And off I go to my support meeting! I seek out as many tools to help myself as possible. And posting facts ... well, you'd have to go to the source to debate those. Dr. Sierra, Martin Teicher, Oliver Sacks, V.S. Ramachandran, and poor Henri Amiel ... who is unfortuantely long deceased. But HIS legacy lives on.


----------



## Guest (Feb 22, 2013)

Susto said:


> this wasn't much a criticism as it was a venting of my frustration to see others who are in the same place as I am, and a acknowledgment that I might be doomed to the same hellish destiny as they have been. Still, if it is just a excuse to fool myself, or an astute intuitive insight, I feel like their failure is due to their limiting beliefs of a materialistic universe imposed by western society, which results in a lack of will to find transformation in the realms of the "unknown", the unconcious mind, the spiritual universe


Well, I hate to differ, but your comment did sound rude.

Peachy is very young. I'd gather she is only a few years older than you are. Who knows what her future will bring? I believe she is a person capable of doing many good things, and enjoying herself in spite of her own issues.

And this concept of a "materialistic universe" -- well, many choose not to have any part of it. A good number of my friends live "off the grid." My brother in law has never had a 9-5 job, is an artist ... late 60s. But he has his own issues. I have friends who have owned a Christmas Tree farm in the middle of nowhere. They live a VERY simple life. And yet they have difficulties to overcome.

People in non-Western countries have good lives and horrific lives. I can't think of anywhere in this world where there isn't suffering. And that is a Buddhist awareness. Life is suffering, but we make the best of it. The smallest accomplishment is important. Being at peace with one's self is an accomplishment in the face of all the challenges we are given.
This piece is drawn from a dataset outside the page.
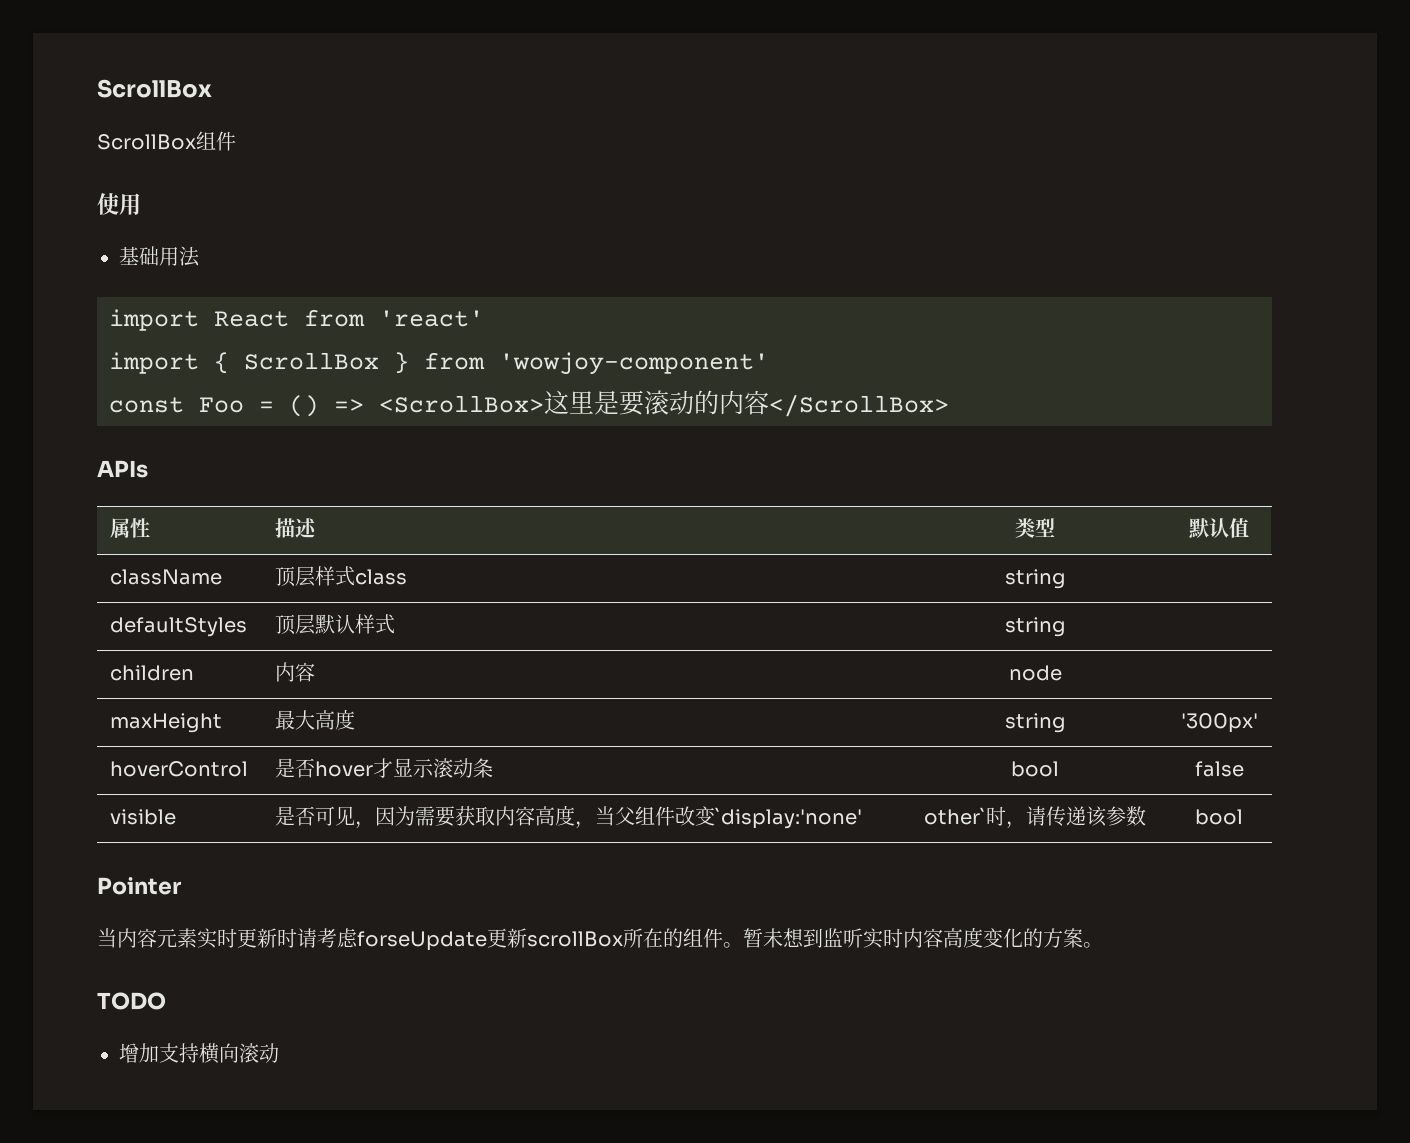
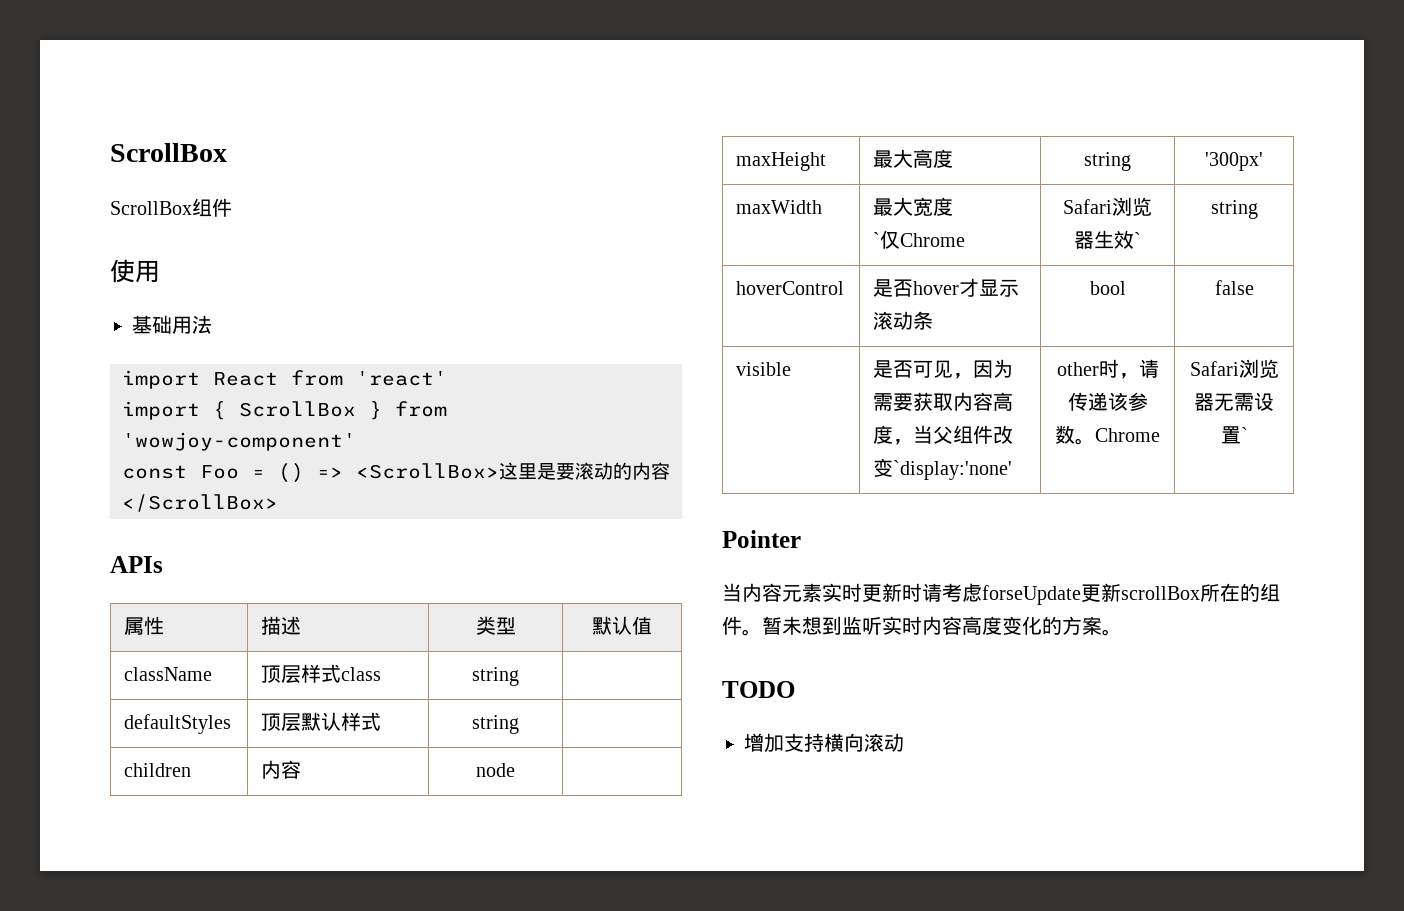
(1258, 723) none -> [736,200,823,214] [873,197,954,216] [873,230,966,249] [1063,197,1152,216] [1074,230,1141,249] [1210,200,1258,219] // maxWidth | 最大宽度 // `仅Chrome | Safari浏览器生效` | string
[924,807,986,825] other` -> [1056,362,1099,376] other
[1195,809,1243,825] | bool -> [1075,428,1160,445] [1189,359,1279,378] [1194,392,1274,411] [1220,426,1248,444] 。Chrome | Safari浏览器无需设置`

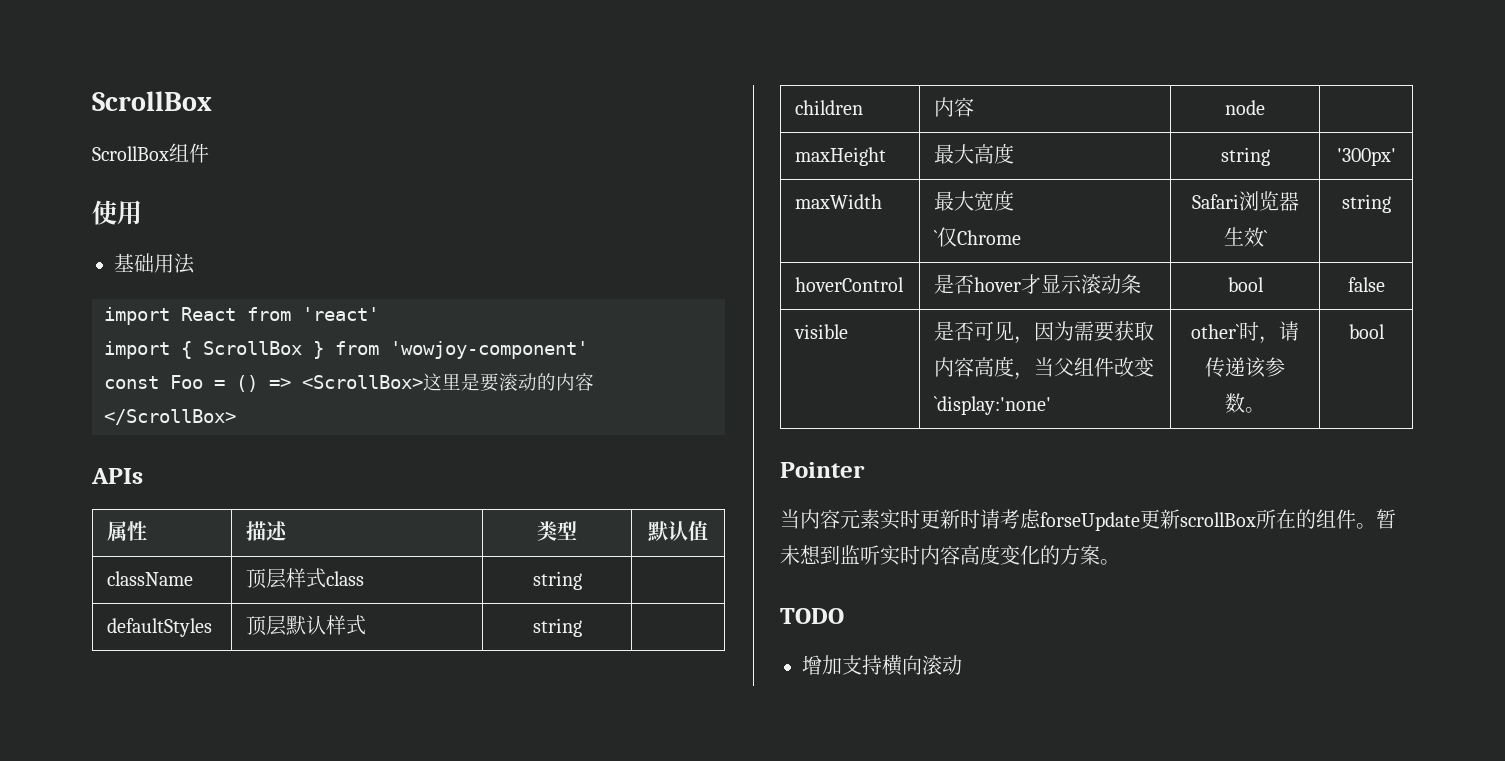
[1056,362,1099,376] other -> [1191,324,1240,339] other`
[1095,428,1160,442] [1189,359,1279,378] [1194,392,1274,411] [1220,426,1248,444] Chrome | Safari浏览器无需设置` -> [1348,324,1385,339] | bool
As I said, if you are spiritual, go back to the Bible and read "The Book of Job" -- a many who had every problem on Earth. Who questioned why God was testing him so.

I've said this before. You shouldn't compare your experience to mine or anyone else's. Each of us is infinitely unique. Every human on this Earth pursues their spiritual side in a different way as well.

Wow, I forgot to log ago several hours ago! LOL.


----------



## DP boy (Mar 20, 2012)

susto how long u had it


----------



## Guest (Feb 22, 2013)

Susto said:


> I apologize for saying "hellish", it sounded really negative.. also for blaming people, everyone at it's own walk...  I don't know dreamer, I just fear living like this for the rest of my life  Although, every experience teach us something, so I might as well get something valuable out of it, idk... idk, I just hate materialism, it is so depressing


I think acceptance of the world, yourself, the people in it is a very spiritual thing to do, and a great spiritual accomplishment. This includes those who are materialistic in what they get enjoyment out of - to break down those divides and see them for the beautiful beings they are could mean you could eventually like them. I don't think there is anything wrong about them, although I too once desired a much more simple life, living in the wilderness off berries and fish and kills. To be honest, it wasn't nice, growing increasingly bitter about society. It didn't feel good. if anything i just wanted to be able to understand society, not isolate myself because I hated it. Break down all those stereotypes and we are all just simple humans, using the resources we have to get by. We are not seperate, the separateness is an illusion. We are one of the same thing. And every human and animal deserves appreciation for who they are, and any differences they have. As long as they are not making the world a worse-off place of course.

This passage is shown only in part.